● **DIRECTIONS FOR THIS TASK**: Beneath this task are records; tally the lines in them that contain "width" and report only the number.

Stored dataset items
══════════════════════════════

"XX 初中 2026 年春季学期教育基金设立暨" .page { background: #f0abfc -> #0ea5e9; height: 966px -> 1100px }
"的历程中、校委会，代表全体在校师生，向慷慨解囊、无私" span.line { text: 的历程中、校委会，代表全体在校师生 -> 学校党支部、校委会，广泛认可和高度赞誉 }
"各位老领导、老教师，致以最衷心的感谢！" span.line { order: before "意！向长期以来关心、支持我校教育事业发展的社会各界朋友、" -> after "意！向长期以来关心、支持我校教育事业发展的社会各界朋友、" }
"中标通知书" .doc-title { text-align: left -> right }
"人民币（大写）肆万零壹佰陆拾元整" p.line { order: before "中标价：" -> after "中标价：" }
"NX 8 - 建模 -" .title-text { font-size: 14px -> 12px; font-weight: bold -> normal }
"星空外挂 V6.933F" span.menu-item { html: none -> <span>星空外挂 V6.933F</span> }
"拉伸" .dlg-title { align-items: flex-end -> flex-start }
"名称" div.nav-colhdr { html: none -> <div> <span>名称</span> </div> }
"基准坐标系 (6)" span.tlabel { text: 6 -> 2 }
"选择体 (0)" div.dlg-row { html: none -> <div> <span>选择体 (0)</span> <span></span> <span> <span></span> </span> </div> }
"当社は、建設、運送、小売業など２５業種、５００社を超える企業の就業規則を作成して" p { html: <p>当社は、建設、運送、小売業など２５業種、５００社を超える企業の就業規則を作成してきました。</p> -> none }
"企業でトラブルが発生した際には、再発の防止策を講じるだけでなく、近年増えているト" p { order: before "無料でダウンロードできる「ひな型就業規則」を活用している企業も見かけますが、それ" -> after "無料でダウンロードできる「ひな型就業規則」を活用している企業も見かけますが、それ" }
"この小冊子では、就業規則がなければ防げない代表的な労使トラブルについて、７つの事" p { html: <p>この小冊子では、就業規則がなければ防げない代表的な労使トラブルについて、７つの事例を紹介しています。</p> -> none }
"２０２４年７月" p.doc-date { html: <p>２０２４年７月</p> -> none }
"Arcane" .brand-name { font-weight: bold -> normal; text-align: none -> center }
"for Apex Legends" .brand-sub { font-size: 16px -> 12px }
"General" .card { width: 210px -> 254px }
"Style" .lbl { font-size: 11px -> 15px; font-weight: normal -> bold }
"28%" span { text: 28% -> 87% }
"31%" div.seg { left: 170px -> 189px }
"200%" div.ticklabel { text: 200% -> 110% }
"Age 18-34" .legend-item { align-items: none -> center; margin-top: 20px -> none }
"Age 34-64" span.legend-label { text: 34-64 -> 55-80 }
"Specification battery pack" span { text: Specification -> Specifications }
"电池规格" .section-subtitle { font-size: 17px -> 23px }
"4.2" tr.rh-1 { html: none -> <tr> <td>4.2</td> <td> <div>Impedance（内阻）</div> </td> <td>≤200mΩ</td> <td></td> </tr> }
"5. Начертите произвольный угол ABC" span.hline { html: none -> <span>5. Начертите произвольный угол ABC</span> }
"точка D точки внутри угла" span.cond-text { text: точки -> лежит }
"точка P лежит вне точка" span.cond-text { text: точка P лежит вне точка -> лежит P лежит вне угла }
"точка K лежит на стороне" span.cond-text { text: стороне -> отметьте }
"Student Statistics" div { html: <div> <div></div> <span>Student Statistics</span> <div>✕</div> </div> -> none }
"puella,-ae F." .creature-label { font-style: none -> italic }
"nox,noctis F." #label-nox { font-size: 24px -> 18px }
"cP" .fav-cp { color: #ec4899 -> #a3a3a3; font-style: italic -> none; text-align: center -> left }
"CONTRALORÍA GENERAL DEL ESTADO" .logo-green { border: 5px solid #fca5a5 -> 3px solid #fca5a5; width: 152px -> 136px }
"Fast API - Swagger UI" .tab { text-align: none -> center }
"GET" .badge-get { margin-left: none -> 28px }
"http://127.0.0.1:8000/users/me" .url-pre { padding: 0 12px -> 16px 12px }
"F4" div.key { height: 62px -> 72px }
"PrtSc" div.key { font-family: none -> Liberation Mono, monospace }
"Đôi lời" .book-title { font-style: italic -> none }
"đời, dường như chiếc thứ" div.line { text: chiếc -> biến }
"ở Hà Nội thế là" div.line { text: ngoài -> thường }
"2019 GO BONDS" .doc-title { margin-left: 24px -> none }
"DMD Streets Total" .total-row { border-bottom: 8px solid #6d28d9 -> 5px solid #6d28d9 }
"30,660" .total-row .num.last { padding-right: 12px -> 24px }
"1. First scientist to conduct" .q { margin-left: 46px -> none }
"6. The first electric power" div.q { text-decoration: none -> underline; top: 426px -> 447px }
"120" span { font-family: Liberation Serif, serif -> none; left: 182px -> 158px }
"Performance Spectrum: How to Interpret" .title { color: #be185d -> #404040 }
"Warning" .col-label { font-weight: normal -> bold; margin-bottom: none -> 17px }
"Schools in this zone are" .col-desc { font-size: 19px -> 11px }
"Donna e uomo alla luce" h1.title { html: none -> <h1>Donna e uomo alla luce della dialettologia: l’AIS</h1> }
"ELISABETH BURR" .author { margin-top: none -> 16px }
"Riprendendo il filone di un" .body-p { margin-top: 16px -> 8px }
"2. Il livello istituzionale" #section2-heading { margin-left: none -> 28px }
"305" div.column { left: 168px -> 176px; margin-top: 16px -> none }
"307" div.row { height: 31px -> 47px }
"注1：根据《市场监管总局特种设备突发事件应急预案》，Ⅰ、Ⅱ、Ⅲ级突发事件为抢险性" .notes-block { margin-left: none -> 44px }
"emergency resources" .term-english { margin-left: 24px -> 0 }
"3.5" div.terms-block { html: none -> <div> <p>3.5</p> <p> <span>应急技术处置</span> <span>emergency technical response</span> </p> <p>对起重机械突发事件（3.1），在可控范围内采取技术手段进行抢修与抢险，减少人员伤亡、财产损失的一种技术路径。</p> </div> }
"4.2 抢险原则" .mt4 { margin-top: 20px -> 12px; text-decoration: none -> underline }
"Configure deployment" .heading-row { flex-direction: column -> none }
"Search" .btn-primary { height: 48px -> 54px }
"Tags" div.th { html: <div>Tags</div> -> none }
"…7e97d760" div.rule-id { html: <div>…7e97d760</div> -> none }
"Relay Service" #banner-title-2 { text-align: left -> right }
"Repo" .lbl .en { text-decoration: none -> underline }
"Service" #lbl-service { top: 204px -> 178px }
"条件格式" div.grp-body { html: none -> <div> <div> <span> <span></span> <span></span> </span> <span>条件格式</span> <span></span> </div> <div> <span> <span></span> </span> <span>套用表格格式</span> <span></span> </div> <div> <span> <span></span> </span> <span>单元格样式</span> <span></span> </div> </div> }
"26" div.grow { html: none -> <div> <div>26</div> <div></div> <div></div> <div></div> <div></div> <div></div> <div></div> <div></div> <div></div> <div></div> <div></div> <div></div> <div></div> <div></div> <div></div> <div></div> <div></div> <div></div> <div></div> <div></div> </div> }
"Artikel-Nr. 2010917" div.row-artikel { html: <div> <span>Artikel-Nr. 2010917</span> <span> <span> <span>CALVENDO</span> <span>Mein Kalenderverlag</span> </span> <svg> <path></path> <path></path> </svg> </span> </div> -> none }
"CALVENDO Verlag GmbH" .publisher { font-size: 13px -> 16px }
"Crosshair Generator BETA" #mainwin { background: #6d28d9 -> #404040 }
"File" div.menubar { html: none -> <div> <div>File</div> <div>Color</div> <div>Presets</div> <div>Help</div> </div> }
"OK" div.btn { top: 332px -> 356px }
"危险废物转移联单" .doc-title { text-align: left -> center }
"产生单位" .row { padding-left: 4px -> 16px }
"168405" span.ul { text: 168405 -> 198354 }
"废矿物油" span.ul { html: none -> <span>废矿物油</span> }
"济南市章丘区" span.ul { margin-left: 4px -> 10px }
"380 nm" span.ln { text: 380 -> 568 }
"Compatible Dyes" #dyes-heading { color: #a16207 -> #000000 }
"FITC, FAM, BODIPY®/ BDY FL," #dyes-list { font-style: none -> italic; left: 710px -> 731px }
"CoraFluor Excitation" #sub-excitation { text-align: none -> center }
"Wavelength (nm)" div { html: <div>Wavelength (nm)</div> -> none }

══════════════════════════════

● **WORKED SOLUTION**: 2